The signing of the accords was particularly fraught in Saudi Arabia. The country’s powerful clerics continued to oppose Israeli policy toward the Palestinians. But beyond that, the Saudi leadership’s internal legitimacy and its standing as the region’s leader of the Islamic continued to rest in part on its commitment to the Palestinians. Regional rival Iran quickly stepped in to fill this vacuum left by Saudi support for the deals, sharply criticizing the normalization effort as a “betrayal of Palestinian aspirations for freedom.”
Meanwhile, Israeli policy didn’t change as promised, and in fact, only hardened. Since 2020, when the accords were signed, illegal settlements have expanded and even ramped up alongside settler violence. The Netanyahu government has now advanced a record number of settler housing units, and transferred administration of the occupied territories from military to civilian hands, widely interpreted as signaling plans for annexation, even as figures like former Abbas adviser Ghaith al-Omari claimed the accords had “already delivered to the Palestinians” by stopping this policy.
This past September, the UAE’s ambassador to the United States admitted annexation hadn’t actually stopped.
The Biden administration could have reversed Trump’s efforts, and placed pressure on Israel to halt these plans, as well as end its settlement expansion while making good on its promises and obligations under the peace process. Instead, the president continued Trump’s normalization efforts while breaking from presidential precedent and not even attempting to advance the peace process, all while issuing little to no criticism of the Israeli government’s violations.
He has in fact escalated the issue, pushing for an Israeli-Saudi normalization agreement, with the only concession to Palestinians the mere preservation of the possibility of Israeli-Palestinian peace—an agreement that would also entail further nuclear proliferation in the region and giving Saudi Arabia security assurances. Even so, Biden’s secretary of state continues to claim that this could “be used to advance” such a peace.
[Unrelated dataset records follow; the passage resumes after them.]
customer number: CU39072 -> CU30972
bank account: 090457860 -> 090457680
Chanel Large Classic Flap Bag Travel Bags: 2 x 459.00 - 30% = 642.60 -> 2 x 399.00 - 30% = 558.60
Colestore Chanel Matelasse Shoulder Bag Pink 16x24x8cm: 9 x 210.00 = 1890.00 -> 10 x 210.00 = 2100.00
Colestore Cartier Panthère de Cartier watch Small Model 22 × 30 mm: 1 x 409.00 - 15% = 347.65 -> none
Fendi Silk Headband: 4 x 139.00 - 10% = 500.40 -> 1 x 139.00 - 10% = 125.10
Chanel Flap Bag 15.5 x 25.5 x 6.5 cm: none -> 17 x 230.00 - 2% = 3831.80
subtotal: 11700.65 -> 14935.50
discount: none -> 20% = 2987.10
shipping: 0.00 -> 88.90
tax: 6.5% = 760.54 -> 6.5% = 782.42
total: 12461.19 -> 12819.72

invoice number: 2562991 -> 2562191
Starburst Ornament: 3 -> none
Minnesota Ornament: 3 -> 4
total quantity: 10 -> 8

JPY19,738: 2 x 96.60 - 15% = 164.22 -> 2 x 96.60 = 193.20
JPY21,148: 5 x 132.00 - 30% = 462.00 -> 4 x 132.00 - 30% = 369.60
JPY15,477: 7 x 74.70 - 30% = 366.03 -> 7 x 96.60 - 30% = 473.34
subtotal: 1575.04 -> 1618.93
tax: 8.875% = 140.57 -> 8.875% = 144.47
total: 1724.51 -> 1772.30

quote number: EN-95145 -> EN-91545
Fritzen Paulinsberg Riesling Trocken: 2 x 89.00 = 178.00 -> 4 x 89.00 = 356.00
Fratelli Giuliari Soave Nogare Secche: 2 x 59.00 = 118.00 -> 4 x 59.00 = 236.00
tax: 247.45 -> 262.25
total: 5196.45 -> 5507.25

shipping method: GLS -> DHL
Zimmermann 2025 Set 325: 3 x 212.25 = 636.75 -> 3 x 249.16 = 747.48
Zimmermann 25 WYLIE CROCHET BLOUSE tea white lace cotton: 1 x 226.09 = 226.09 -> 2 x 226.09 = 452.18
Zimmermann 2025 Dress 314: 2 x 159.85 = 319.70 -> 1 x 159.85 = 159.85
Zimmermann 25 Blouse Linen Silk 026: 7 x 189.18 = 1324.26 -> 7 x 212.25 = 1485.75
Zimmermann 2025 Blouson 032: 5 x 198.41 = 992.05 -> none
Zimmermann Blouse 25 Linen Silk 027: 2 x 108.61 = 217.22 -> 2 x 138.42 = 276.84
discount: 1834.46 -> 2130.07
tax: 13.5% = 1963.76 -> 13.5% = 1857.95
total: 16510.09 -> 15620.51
So while Hamas had reportedly planned this operation for two years, and claimed it was motivated by years of violence at Al-Aqsa, its attack also can’t be understood without the bipartisan push for Israeli-Arab normalization at the Palestinians’ expense, and the outrage, anger, and despair it has inspired.
What is clear—from Hamas’s extraordinary violence, the wider regional war it threatens to spark, as well as the major pro-Palestinian protests across Arab countries in response to Israel’s bombing campaign—is that almost every assumption that undergirded the Abraham Accords was disastrously wrong, not least the idea that dismissing the Palestinians would make for a more peaceful Middle East.